[[ Dataset content, beginning ]]

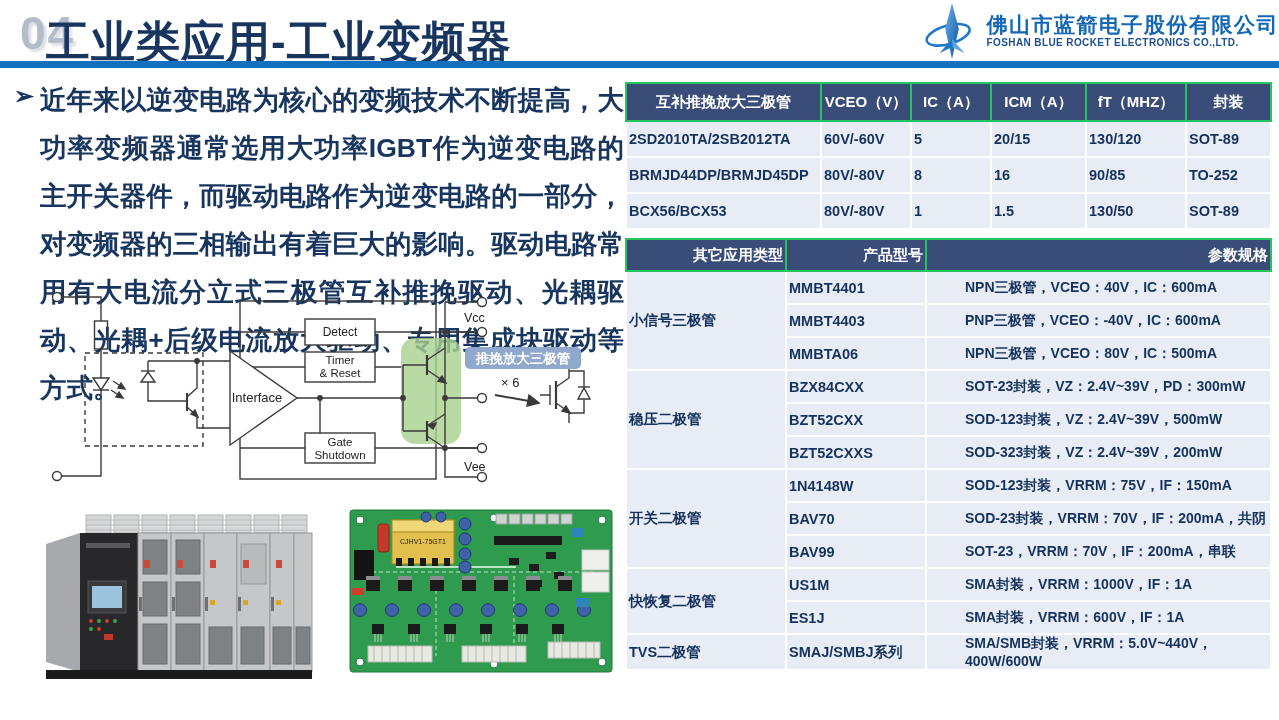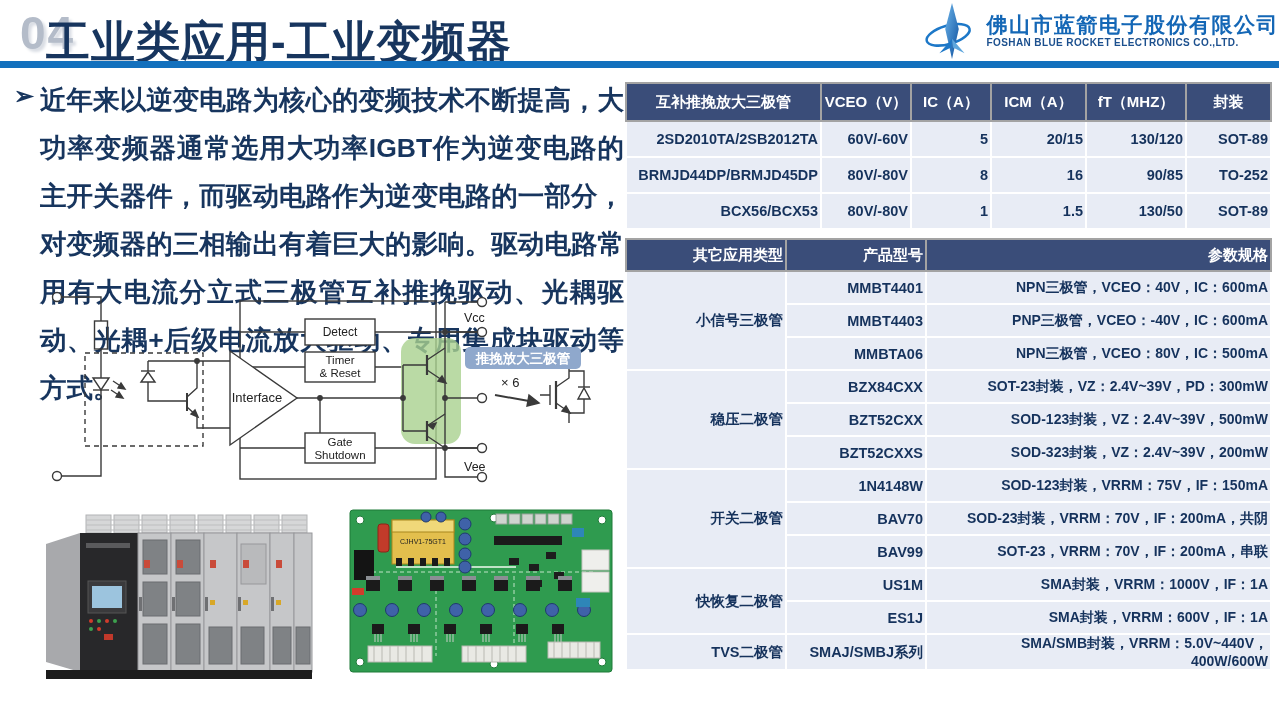--- a/index.html
+++ b/index.html
@@ -29,7 +29,7 @@
   .t1{top:82px;}
   .t2{top:238px;}
   .tbl th{background:#3a4d79;color:#ffffff;font-size:15px;font-weight:bold;
-          border:2px solid #a3a3a3;padding:0 2px;height:36px;text-align:center;}
+          border:2px solid #22c55e;padding:0 2px;height:36px;text-align:center;}
   .t2 th{height:30px;text-align:right;}
   .tbl td{background:#e8ecf5;color:#15325c;font-weight:bold;font-size:14.5px;
           border:2px solid #ffffff;padding:0 2px;height:34px;text-align:right;vertical-align:middle;margin-left:16px;}

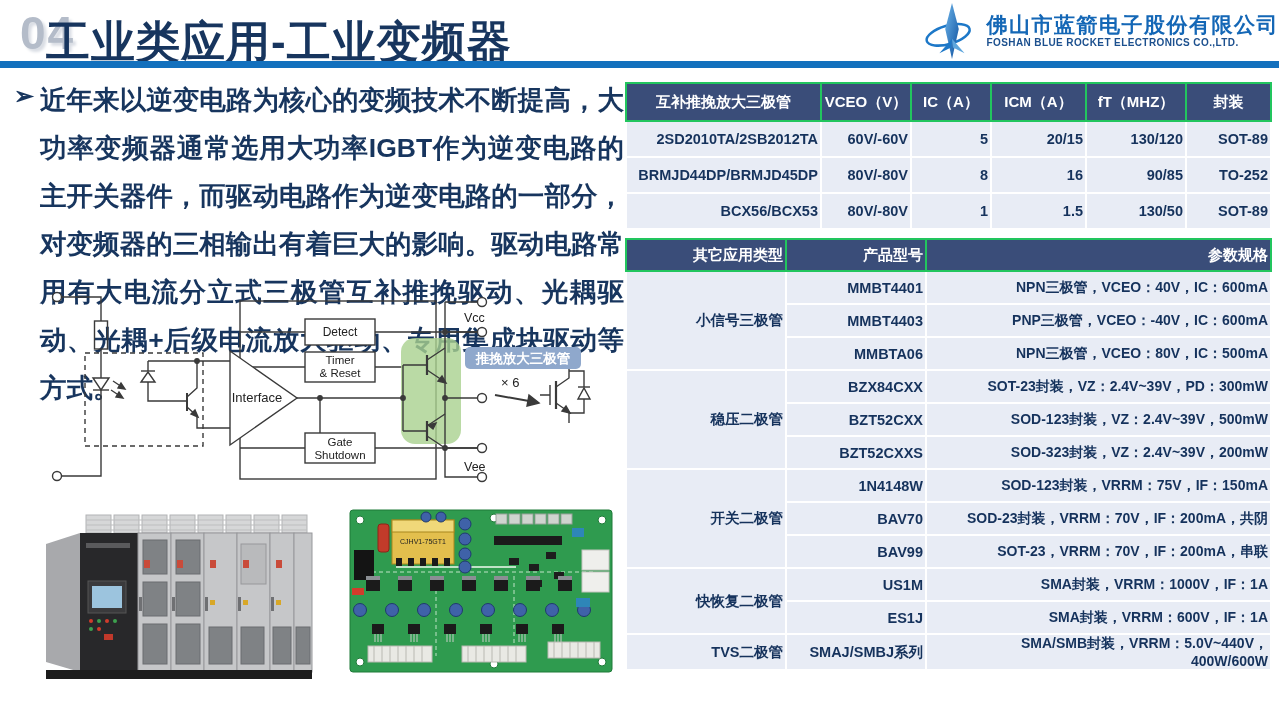--- a/index.html
+++ b/index.html
@@ -32,7 +32,7 @@
           border:2px solid #22c55e;padding:0 2px;height:36px;text-align:center;}
   .t2 th{height:30px;text-align:right;}
   .tbl td{background:#e8ecf5;color:#15325c;font-weight:bold;font-size:14.5px;
-          border:2px solid #ffffff;padding:0 2px;height:34px;text-align:right;vertical-align:middle;margin-left:16px;}
+          border:2px solid #ffffff;padding:0 2px;height:34px;text-align:left;vertical-align:middle;margin-left:16px;}
   .t2 td{height:31px;}
   .t2 td.spec{font-size:14px;padding-left:38px;}
   svg text{font-family:"Liberation Sans",sans-serif;}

[[ Dataset content, end ]]

**The task:**
Filter the entries above down to the lines that contain the word "ffffff".

**Exercise solution:**
   .tbl th{background:#3a4d79;color:#ffffff;font-size:15px;font-weight:bold;
           border:2px solid #ffffff;padding:0 2px;height:34px;text-align:right;vertical-align:middle;margin-left:16px;}
-          border:2px solid #ffffff;padding:0 2px;height:34px;text-align:right;vertical-align:middle;margin-left:16px;}
+          border:2px solid #ffffff;padding:0 2px;height:34px;text-align:left;vertical-align:middle;margin-left:16px;}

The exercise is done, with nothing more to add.